Beagle Channel in the Patagonia

Beagle Channel in the Patagonia

May 31, 2013

TIWANAKU, AN IMPORTANT PRE-COLUMBIAN SITE IN SPANISH AMERICA




WELCOME TO THIS POST!


  SOME NICE FLOWERS FOR MY READERS!


 Flowers at Lake Titicaca, Bolivia

 Click to enlarge


Source:  Ricampelo, CC BY 3.0. Wikimedia Commons




TIWANAKU.


 LOCATION OF TIWANAKU CITIES


 
 Click to enlarge


Source: Saysi, Public Domain, Wikimedia Commons




This famous site is recognized as a precursor of the Inca Empire. The ruins of this city state are located on the shores of Lake Titicaca, quite near to the modern day city of La Paz.

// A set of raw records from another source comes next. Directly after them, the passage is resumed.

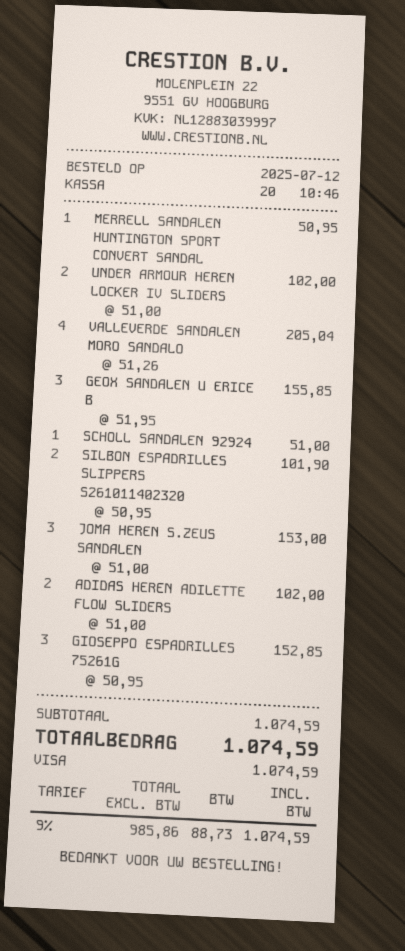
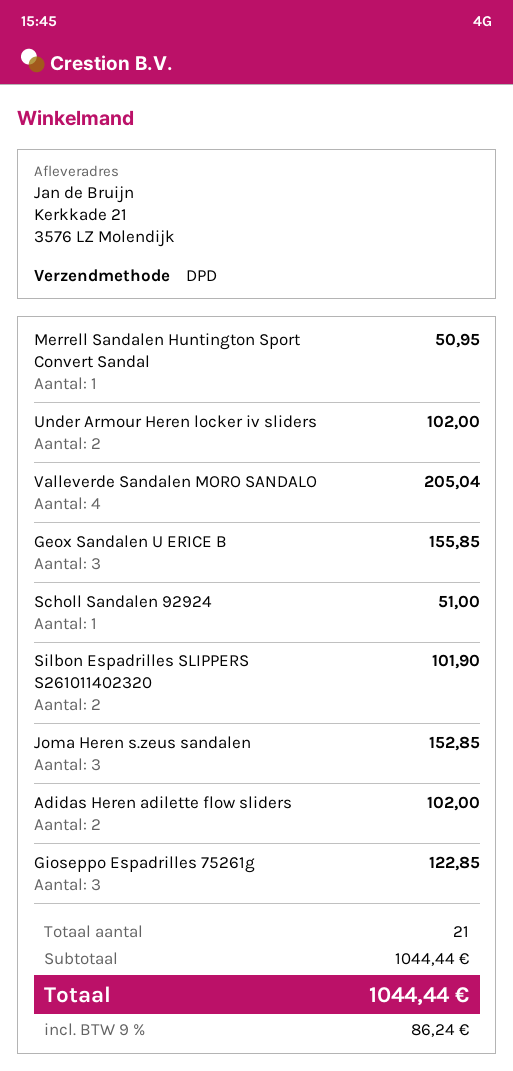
JOMA HEREN S.ZEUS SANDALEN: 3 for 153.00 -> 3 for 152.85
GIOSEPPO ESPADRILLES 75261G: 3 for 152.85 -> 3 for 122.85
subtotal: 1074.59 -> 1044.44
tax: 9% = 88.73 -> 9% = 86.24
total: 1074.59 -> 1044.44

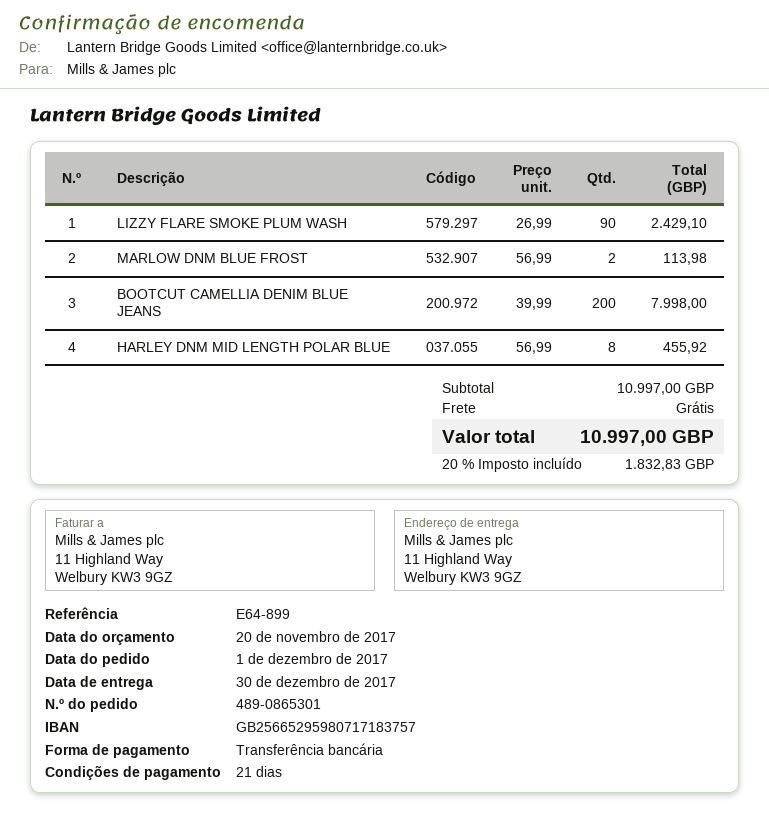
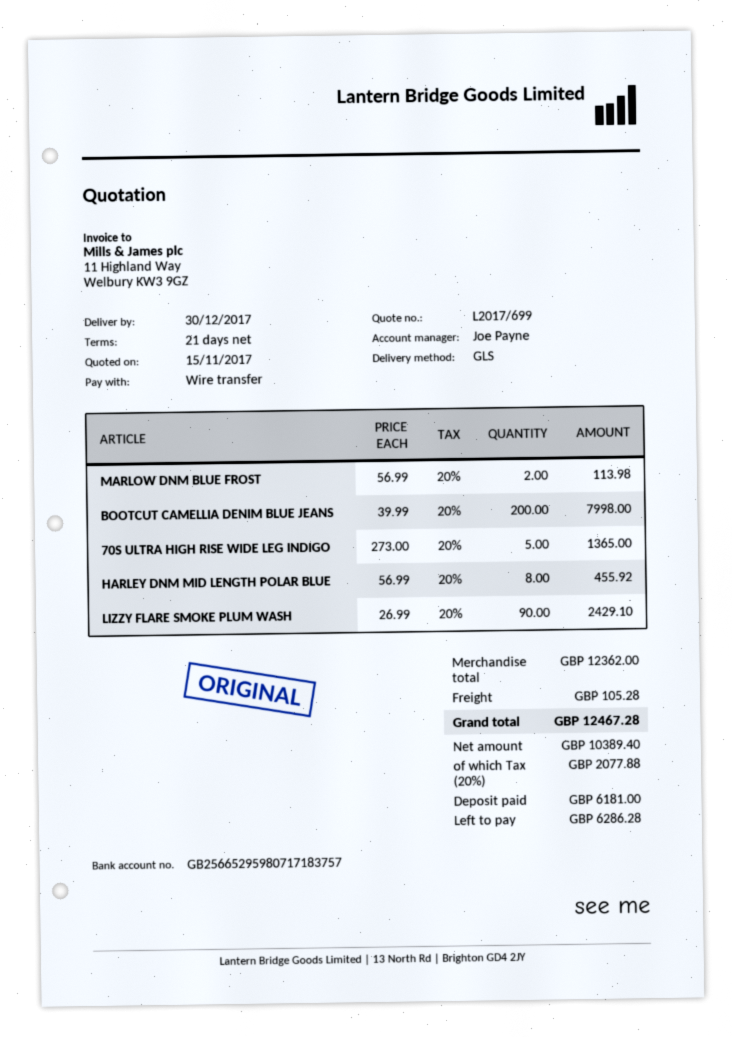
quote date: 2017-11-20 -> 2017-11-15
70S ULTRA HIGH RISE WIDE LEG INDIGO: none -> 5 x 273.00 = 1365.00
subtotal: 10997.00 -> 12362.00
shipping: 0.00 -> 105.28
tax: 20% = 1832.83 -> 20% = 2077.88
total: 10997.00 -> 12467.28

Due to its location, the indigenous inhabitants of Tiwanaku could count on key resources such as fish, birds, plants and grazing grounds for the llama camelids.


One of the factors that made this city state so great was the ability of the inhabitants to control the rainfall and to use it in their farming.


The very high altitudes of the Titicaca Basin, with its sharp drops in temperature and the frequent risk of frosts, required the development of the farming technique known as “flooded-raised fields” which were called suka kollus. 


For this specific kind of farming, artificially raised long mounds were constructed, separated by canals that were filled with water. The canals supplied moisture for the plants that were developing on the mounds, but also served as thermal insulation, because they absorbed the heat from the sun during the day and emitted this heat during the very cold nights.


In addition, the canals were also used to farm edible fish, and the sediments were then scraped up and used as fertilizers.


In recent years, many of these suka kollus have been observed through satellite views of their fossilized outlines, and the researchers have been amazed by the enormous potential for food crops their overall area represented during the height of the Tiwanaku expansion period.


The Tiwanaku Empire continued to grow and develop, and by about 700 AD had become an important power, as well as an efficiently organized religious center, which had gradually absorbed all the smaller cultures that surrounded it.


The stability of this empire was based on the power wielded by an elite, and the members of this elite were the controllers of the food surplus that was produced by the highly technological “raised mounds and canals” system. The control of the herds of llamas was also very significant, because these beasts were used for transporting food to all the corners of the now extensive empire.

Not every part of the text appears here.